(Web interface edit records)
┄┄┄┄┄┄┄┄┄┄
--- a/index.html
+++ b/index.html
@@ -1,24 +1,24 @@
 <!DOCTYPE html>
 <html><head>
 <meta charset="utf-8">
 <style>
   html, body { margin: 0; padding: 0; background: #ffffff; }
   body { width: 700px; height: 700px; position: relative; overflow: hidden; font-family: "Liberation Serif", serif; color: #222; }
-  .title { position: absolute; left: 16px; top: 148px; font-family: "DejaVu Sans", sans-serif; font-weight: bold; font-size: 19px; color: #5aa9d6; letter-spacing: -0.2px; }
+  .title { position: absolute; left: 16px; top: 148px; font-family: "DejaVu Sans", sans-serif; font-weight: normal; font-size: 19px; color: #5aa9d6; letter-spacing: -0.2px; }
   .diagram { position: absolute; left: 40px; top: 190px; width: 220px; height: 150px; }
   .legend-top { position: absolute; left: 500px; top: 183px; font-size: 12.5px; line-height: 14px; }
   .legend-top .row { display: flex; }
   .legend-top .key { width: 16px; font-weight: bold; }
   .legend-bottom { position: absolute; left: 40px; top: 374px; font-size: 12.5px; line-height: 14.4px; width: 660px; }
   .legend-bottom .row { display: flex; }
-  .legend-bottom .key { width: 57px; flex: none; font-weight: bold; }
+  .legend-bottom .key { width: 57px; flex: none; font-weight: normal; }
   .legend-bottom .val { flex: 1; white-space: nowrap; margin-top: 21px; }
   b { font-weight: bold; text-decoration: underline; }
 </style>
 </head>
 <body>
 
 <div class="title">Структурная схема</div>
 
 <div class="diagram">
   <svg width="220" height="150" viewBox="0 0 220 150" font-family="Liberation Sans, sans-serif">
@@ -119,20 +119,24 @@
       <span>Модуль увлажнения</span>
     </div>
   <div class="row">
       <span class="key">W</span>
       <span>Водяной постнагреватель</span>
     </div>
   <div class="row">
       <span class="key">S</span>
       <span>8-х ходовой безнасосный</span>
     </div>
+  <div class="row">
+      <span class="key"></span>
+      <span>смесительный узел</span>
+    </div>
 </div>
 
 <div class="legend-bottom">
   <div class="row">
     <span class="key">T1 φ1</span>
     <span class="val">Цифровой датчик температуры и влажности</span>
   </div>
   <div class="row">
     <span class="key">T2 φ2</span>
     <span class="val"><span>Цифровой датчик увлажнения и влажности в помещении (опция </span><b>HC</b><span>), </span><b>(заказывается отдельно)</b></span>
┄┄┄┄┄┄┄┄┄┄
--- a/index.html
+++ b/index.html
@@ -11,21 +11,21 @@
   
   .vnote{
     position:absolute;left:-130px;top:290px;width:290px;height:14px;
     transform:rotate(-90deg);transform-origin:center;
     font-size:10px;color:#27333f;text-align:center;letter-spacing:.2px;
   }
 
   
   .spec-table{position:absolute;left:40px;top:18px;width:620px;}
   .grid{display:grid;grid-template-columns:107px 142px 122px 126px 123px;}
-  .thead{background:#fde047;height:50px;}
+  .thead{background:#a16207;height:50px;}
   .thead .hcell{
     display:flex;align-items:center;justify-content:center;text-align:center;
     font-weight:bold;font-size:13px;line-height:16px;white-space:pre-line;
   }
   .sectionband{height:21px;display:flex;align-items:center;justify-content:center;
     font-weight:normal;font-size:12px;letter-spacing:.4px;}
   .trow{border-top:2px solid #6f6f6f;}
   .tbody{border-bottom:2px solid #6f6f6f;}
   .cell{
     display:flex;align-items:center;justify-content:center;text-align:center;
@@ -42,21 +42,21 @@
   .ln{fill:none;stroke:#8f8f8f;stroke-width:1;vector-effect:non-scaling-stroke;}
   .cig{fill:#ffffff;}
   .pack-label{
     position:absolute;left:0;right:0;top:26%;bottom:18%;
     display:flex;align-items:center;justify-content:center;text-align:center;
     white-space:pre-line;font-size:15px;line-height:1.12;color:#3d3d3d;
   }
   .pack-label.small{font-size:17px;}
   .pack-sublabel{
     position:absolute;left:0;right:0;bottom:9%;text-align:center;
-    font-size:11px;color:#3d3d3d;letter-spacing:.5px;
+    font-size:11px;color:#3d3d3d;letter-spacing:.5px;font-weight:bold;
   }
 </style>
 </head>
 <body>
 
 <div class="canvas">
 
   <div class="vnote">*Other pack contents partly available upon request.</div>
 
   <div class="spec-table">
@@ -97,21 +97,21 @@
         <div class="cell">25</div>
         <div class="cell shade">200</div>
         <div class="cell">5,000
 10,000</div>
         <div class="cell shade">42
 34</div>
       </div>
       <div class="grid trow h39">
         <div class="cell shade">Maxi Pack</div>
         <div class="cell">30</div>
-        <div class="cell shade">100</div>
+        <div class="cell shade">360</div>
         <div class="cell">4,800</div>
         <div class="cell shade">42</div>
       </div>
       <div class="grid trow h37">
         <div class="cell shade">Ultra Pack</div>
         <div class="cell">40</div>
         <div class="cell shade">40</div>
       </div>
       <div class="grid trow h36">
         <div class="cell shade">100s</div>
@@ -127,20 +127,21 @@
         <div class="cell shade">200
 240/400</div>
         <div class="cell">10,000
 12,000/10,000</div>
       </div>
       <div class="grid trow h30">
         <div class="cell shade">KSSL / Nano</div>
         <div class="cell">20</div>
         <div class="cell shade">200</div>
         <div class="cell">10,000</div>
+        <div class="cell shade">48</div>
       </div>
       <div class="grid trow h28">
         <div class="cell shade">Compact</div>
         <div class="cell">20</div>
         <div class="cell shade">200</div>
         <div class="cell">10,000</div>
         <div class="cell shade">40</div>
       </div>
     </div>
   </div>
┄┄┄┄┄┄┄┄┄┄
Required action
Lines containing the word "white" are to be located in the entries and copied.

Exercise answer
   .legend-bottom .val { flex: 1; white-space: nowrap; margin-top: 21px; }
     font-weight:bold;font-size:13px;line-height:16px;white-space:pre-line;
     white-space:pre-line;font-size:15px;line-height:1.12;color:#3d3d3d;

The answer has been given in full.